Representing Victims Of Domestic Violence
- Volunteer Legal Services Project
- Source: New York > Rochester / Finger Lakes
When survivors of domestic abuse come forward for assistance, it can be difficult for legal counsel to accept a change of heart - the victim's decision to return to the abusive home.
"But it is her choice," explained Mary Aufleger from Alternatives for Battered Women, in the opening segment of the training for Nicki's Hope volunteers. "We can advise her on her rights, but we can't make her decisions. And yes, it can be very difficult to understand once you've managed to open a dialogue about what's been going on in her life."
The most recent seminar to train Rochester area attorneys to handle pro bono cases in the area of domestic violence included presentations by some of the area's most experienced professionals who deal with these issues every day.
A combined effort of the Volunteer Legal Services Project, the Greater Rochester Association for Women Attorneys and the Legal Aid Society, the training was the most recent installment in efforts to recruit new volunteers to handle cases that might otherwise slip through the cracks for lack of agency resources or legal assistance funding. Known as Nicki's Hope, the program was named after an individual who, with the help of volunteers, pulled herself out of an abusive relationship to start anew.
Aufleger, court advocate for the Domestic Violence Intensive Intervention Court, explained that many victims don't think of themselves as "battered," particularly if the primary abuse is emotional or verbal. Her office is in the Hall of Justice where she sees clients daily.
"Typically it's an issue of control, and the woman loses sight of the fact that she has been intimidated into submission," she relayed. "If her partner rips the phone off the wall, he has not been violent to her, but he has effectively eliminated her potential means of seeking help. It may take some time to get her to open up about such incidents."
Another story Aufleger shared concerned a woman who adamantly denied any physical abuse. However, as she opened up about events that brought her to seek protection, she admitted that her husband had held a loaded gun to her head on more than one occasion. Abuse doesn't always involve black and blue marks or broken bones.
Aufleger went on to recommend ways to build trust to get the victim to open up, explaining the dynamics and effects of abuse.
"She may be very reluctant to open up because she feels no one will believe her," said Aufleger. "She fears the judge won't believe her and she will just make her situation worse. Patiently listening and helping her regain her confidence can be critical to her ultimate safety."
M. Carey Travis, Domestic Violence Court coordinator, joined the presentation to provide insights on practice in the local court.
Other segments of the presentation included discussion of Article 8 proceedings, jurisdiction, and burden of proof, presented by Carla Palumbo of the Rochester Legal Aid Society.
Cynthia Carroll, Domestic Violence Program director at the Legal Aid Society focused her remarks on client counseling, negotiating strategies and ethical considerations.
Facilitating the program was Mary Beth Conway from VLSP.
The program was video-taped and can be loaned to those who were unable to attend or to those interested in a refresher program.
Only a handful of new volunteers attended this training, so the combined sponsors hope others will come forward to earn continuing education credits through pro bono assignments.
"The course is free provided attendees commit to representing domestic violence clients," explained Conway.
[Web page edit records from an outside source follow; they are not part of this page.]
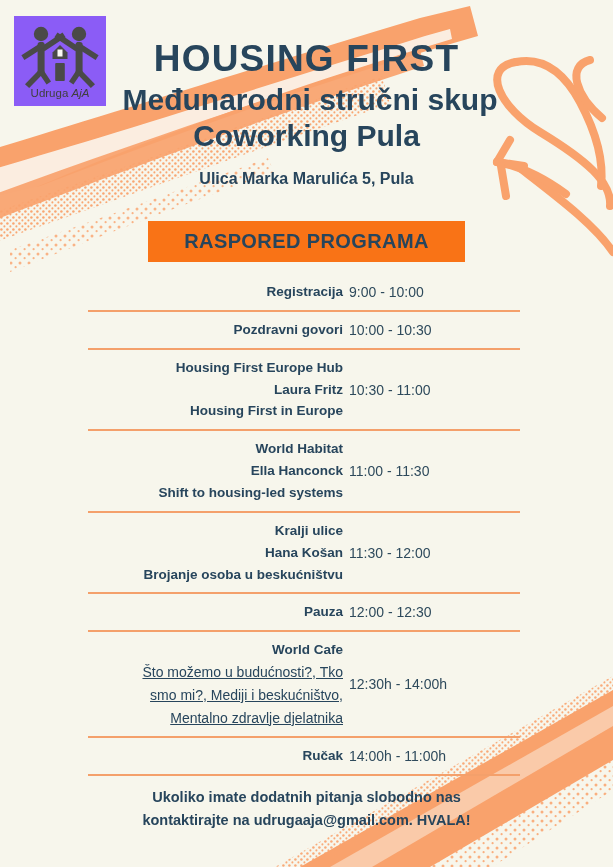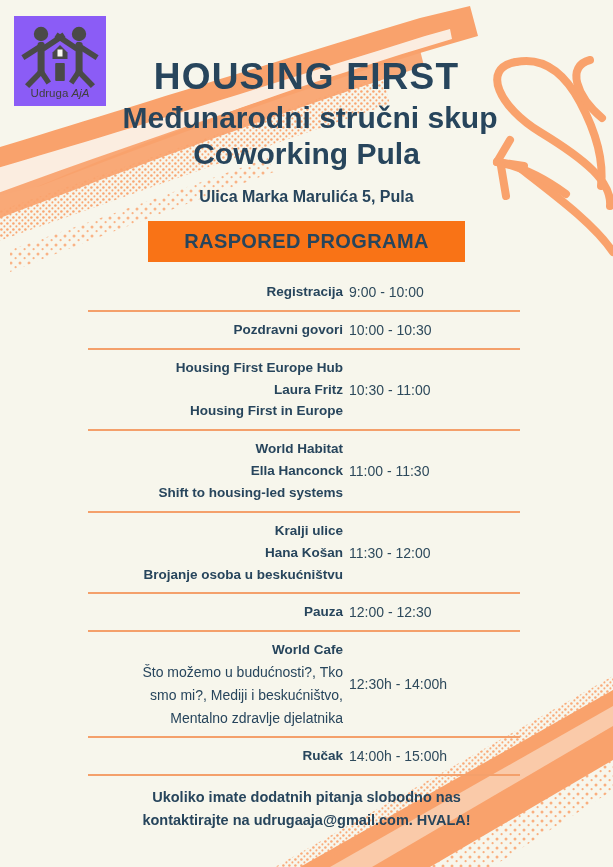"HOUSING FIRST" #header { top: 56px -> 38px }
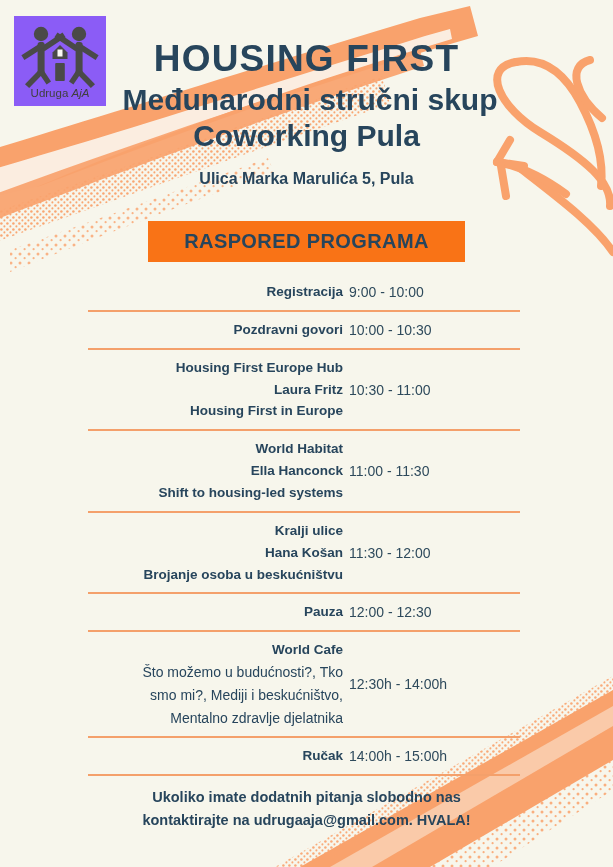"Što možemo u budućnosti?, Tko" .line.regular { text-decoration: none -> underline }
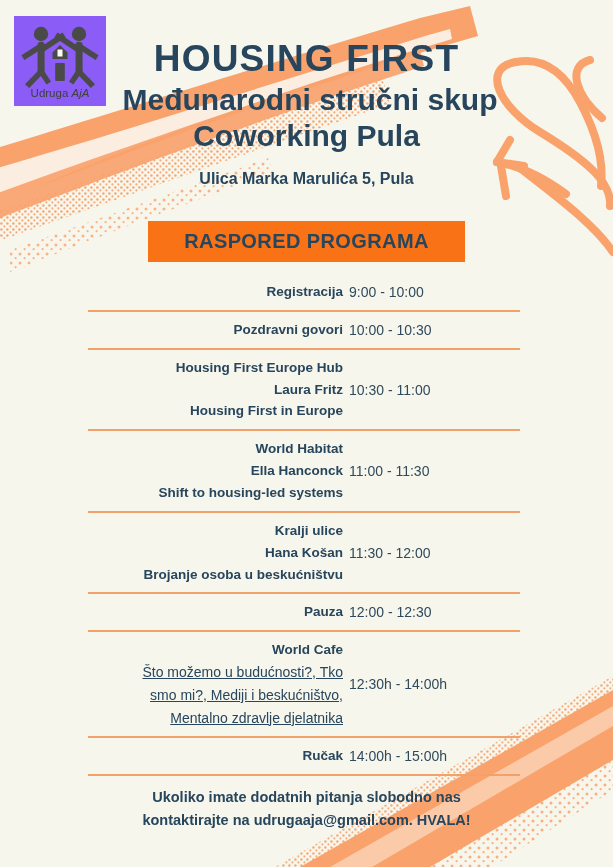"14:00h - 15:00h" div.row-time { text: 15:00h -> 11:00h }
TEAM OF EXPERTS -The Nicki's Hope training program on Sept. 15 was presented by Cynthia Carroll, Mary Aufleger, Mary Beth Conway (moderator) and Carey Travis. (Absent from the phot Carla Palumbo who spoke later in the session.)
DYNAMICS OF ABUSE -Mary Aufleger of the local organization, Alternatives for Battered Women, shared her insights having talked with many victims of abuse. "Women from the suburbs are often even more reluctant to open up, explaining away the inappropriate behaviors as a result of career and financial pressures."